_Work required_: All records below are to be transcribed exactly, with every picture left out.

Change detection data
◆ ◆ ◆

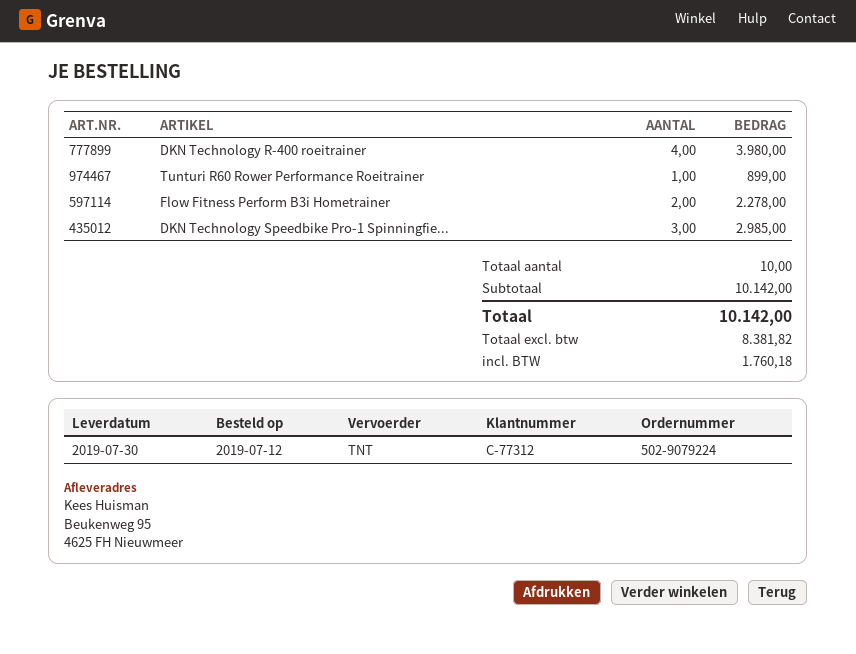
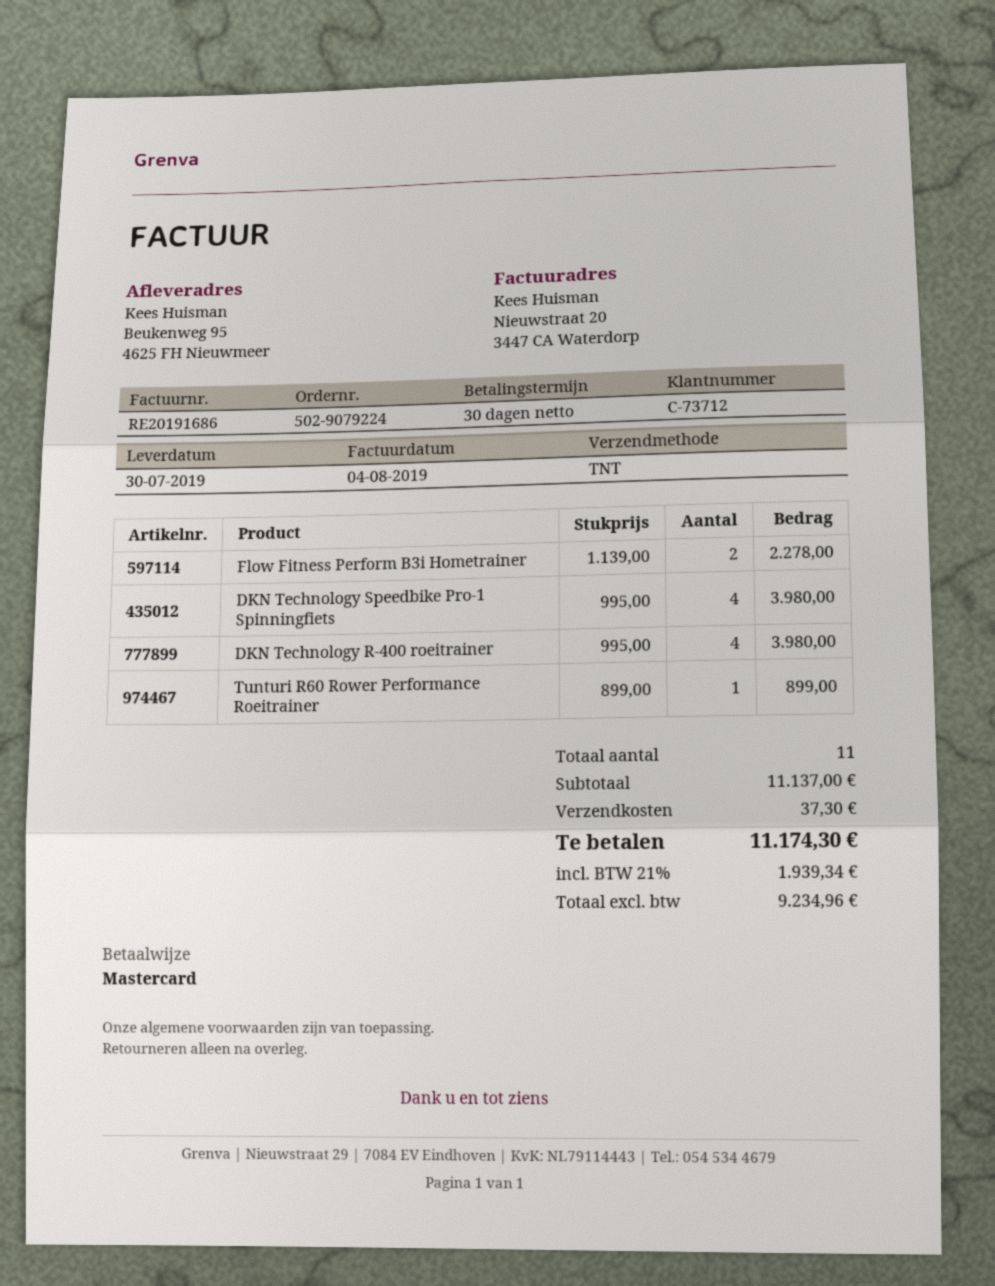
customer number: C-77312 -> C-73712
DKN Technology Speedbike Pro-1 Spinningfie...: 3 for 2985.00 -> 4 for 3980.00
total quantity: 10 -> 11
subtotal: 10142.00 -> 11137.00
shipping: none -> 37.30
net: 8381.82 -> 9234.96
tax: 1760.18 -> 1939.34
total: 10142.00 -> 11174.30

◆ ◆ ◆

_Result of this exercise_:
customer number: C-77312 -> C-73712
DKN Technology Speedbike Pro-1 Spinningfie...: 3 for 2985.00 -> 4 for 3980.00
total quantity: 10 -> 11
subtotal: 10142.00 -> 11137.00
shipping: none -> 37.30
net: 8381.82 -> 9234.96
tax: 1760.18 -> 1939.34
total: 10142.00 -> 11174.30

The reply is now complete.